Hamilton v. State

306 So. 2d 600 | Fla. Dist. Ct. App. | 1975

306 So. 2d 600 (1975)

Julius HAMILTON, Appellant,
v.
STATE of Florida, Appellee.

No. 74-823.

District Court of Appeal of Florida, Second District.

January 29, 1975.

*601 James A. Gardner, Public Defender, Sarasota, Harold H. Moore, Asst. Public Defender, and Steven H. Denman, Legal Intern, Bradenton, for appellant.

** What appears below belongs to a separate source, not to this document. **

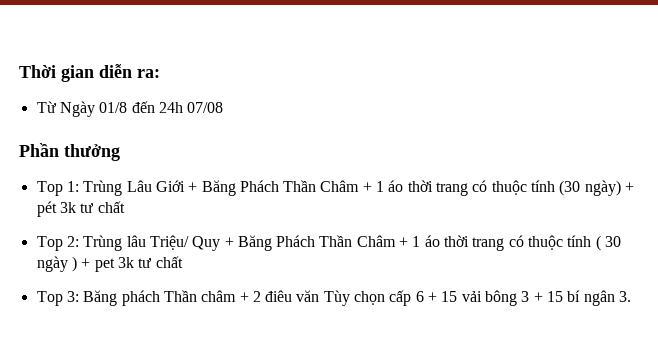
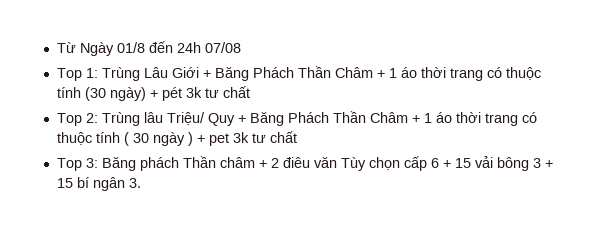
[19,63,160,82] Thời gian diễn ra: // -> (56, 47) none
[19,143,120,161] // Phần thưởng -> (241, 47) none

Robert L. Shevin, Atty. Gen., Tallahassee, and Charles Corces, Jr., Asst. Atty. Gen., Tampa, for appellee.

BOARDMAN, Judge.

Appellant, Julius Hamilton, seeks reversal of judgments and sentences imposed upon him pursuant to his guilty pleas to the charges of robbery, in this Baggett[1] appeal. On March 5, 1971, the trial judge sentenced appellant to serve concurrent thirty-year terms in state prison without credit for time previously spent in jail awaiting trial.

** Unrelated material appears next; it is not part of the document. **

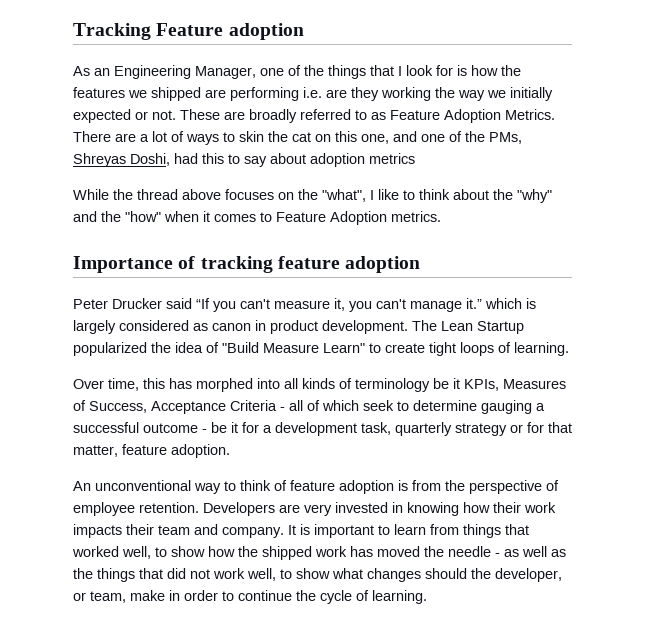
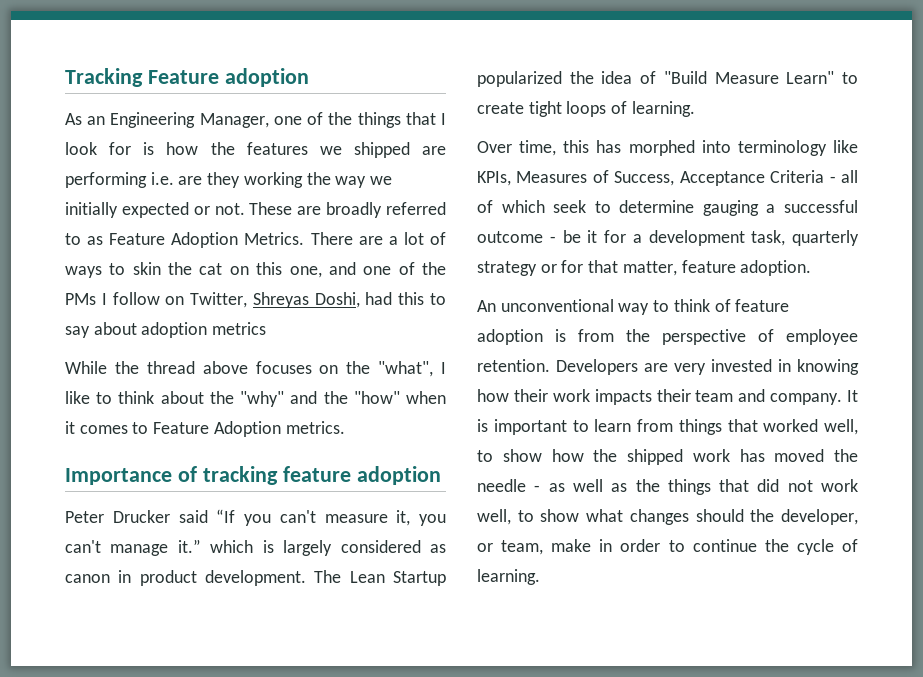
[489,132,522,144] PMs, -> [65,292,248,308] PMs I follow on Twitter,
[284,378,460,392] all kinds of terminology be it -> [737,140,858,156] terminology like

We have considered the complete record, applicable statutory authority and decisional law and find that appellant has not demonstrated reversible error.

We are convinced after a study of the colloquy of the hearing at the time appellant pled guilty to the offense with which he had been charged that he did so upon advice of counsel and that the said plea was knowingly, intelligently and understandingly made by him. His contention to the contrary is without merit.

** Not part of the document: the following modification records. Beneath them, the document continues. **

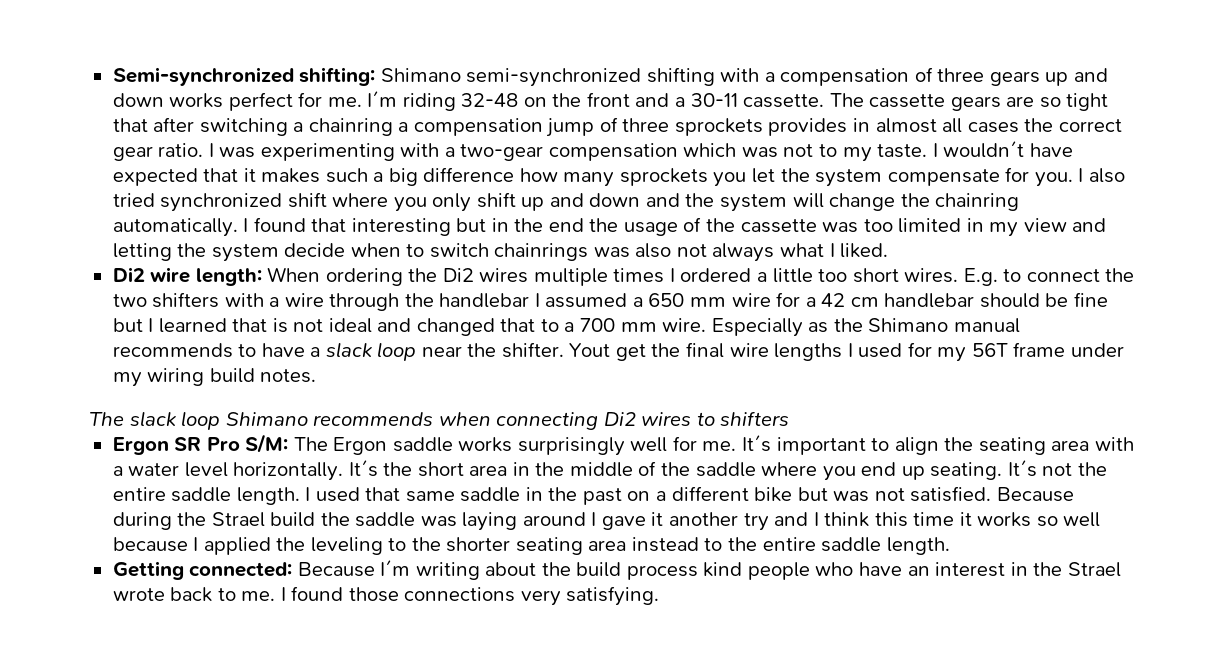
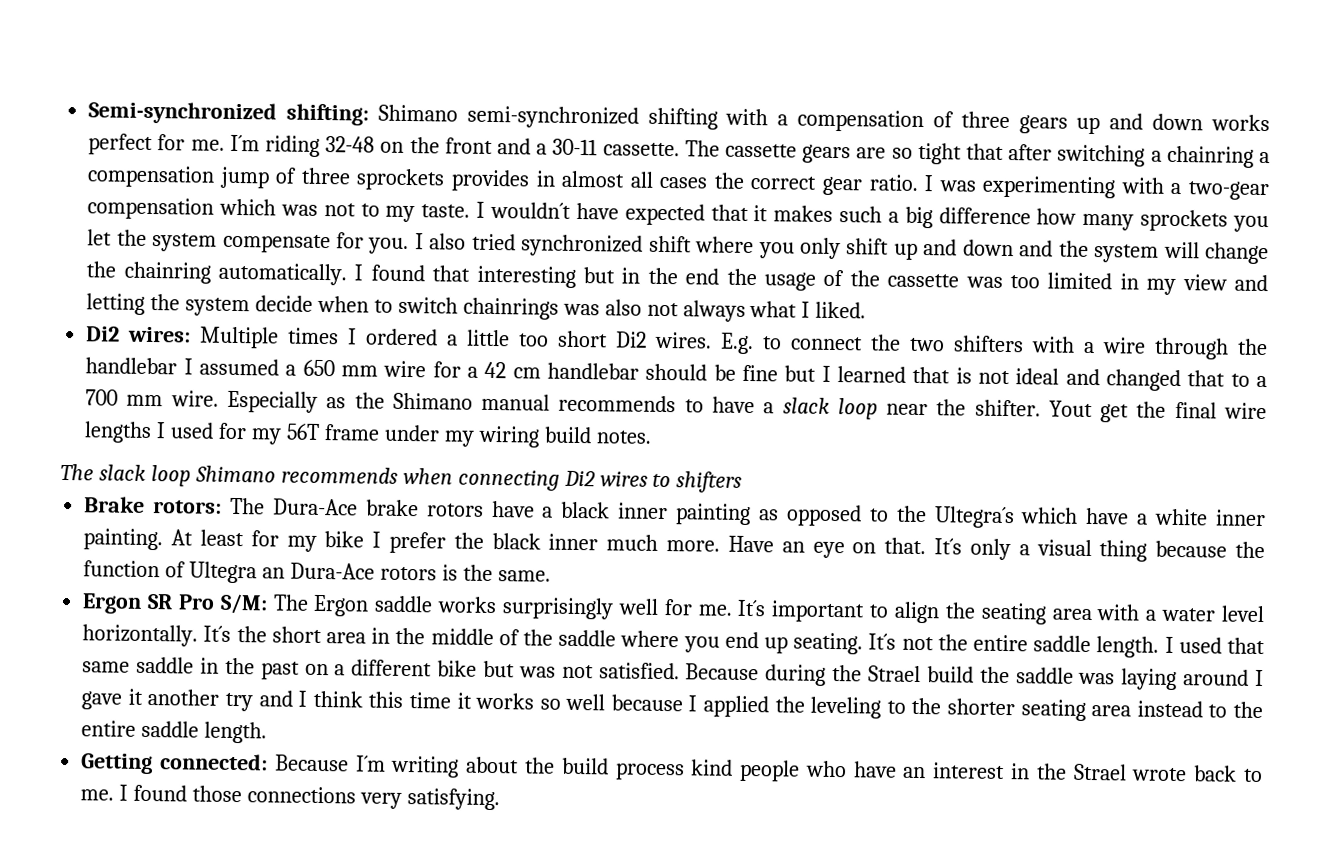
[150,267,608,286] wire length: When ordering the Di2 wires multiple -> [128,326,280,349] wires: Multiple
(899, 275) none -> [615,331,648,348] Di2
(790, 418) none -> [84,496,1267,529] [83,528,1266,562] [83,560,551,584] // Brake rotors: The Dura-Ace brake rotors have a black inner painting as opposed to the Ultegra´s which have a white inner painting. At least for my bike I prefer the black inner much more. Have an eye on that. It´s only a visual thing because the function of Ultegra an Dura-Ace rotors is the same.

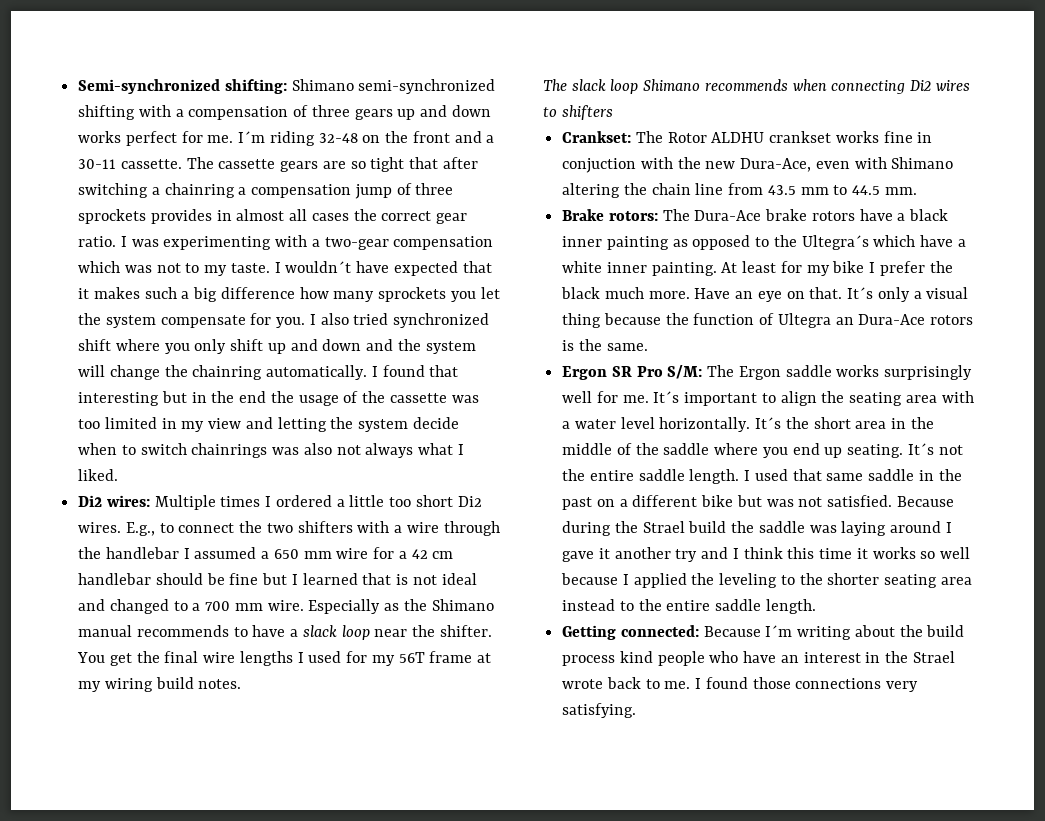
[720,332,755,355] E.g. -> [125,522,155,536] E.g.,
[1187,370,1226,387] that -> (169, 606) none
[1048,400,1093,418] Yout -> [77,652,106,663] You
[383,424,440,442] under -> [476,653,491,663] at
(743, 482) none -> [562,131,933,143] [562,157,954,173] [562,183,917,198] // Crankset: The Rotor ALDHU crankset works fine in conjuction with the new Dura-Ace, even with Shimano altering the chain line from 43.5 mm to 44.5 mm.
[548,533,599,551] inner -> (601, 293) none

The other point raised by appellant on appeal does have merit. It concerns the matter of his reduction of sentence. We find that Chapter 73-71, Laws of Florida, 1973, amending Florida Statutes, Section 921.161(1), became effective after the trial judge sentenced the appellant. Under these circumstances, the applicable Florida law dictates that this court apply the law applicable at the time the appeal was decided. See Hollingshead v. State, Fla.App. 1st, 1974, 292 So. 2d 617, and Joins v. State, Fla.App.1st, 1974, 287 So. 2d 742, cited therein.

Accordingly, we remand this case for the sole purpose of permitting the trial court to correct the sentences pursuant to the statute, supra, in which it is required that the appellant be given credit for time spent in jail awaiting trial. It is pointed out the judgments and sentences entered by the trial court on March 5, 1971, were consistent and in accordance with existing law. The judgments and sentences are affirmed and the case remanded with directions to the trial court to reduce the sentences as indicated herein. This action *602 may be taken by the trial court without the appellant appearing before the court.

Affirmed and remanded for reduction of sentences.

McNULTY, C.J., and HOBSON, J., concur.

NOTES

[1] Baggett v. Wainwright, Fla. 1969, 229 So. 2d 239.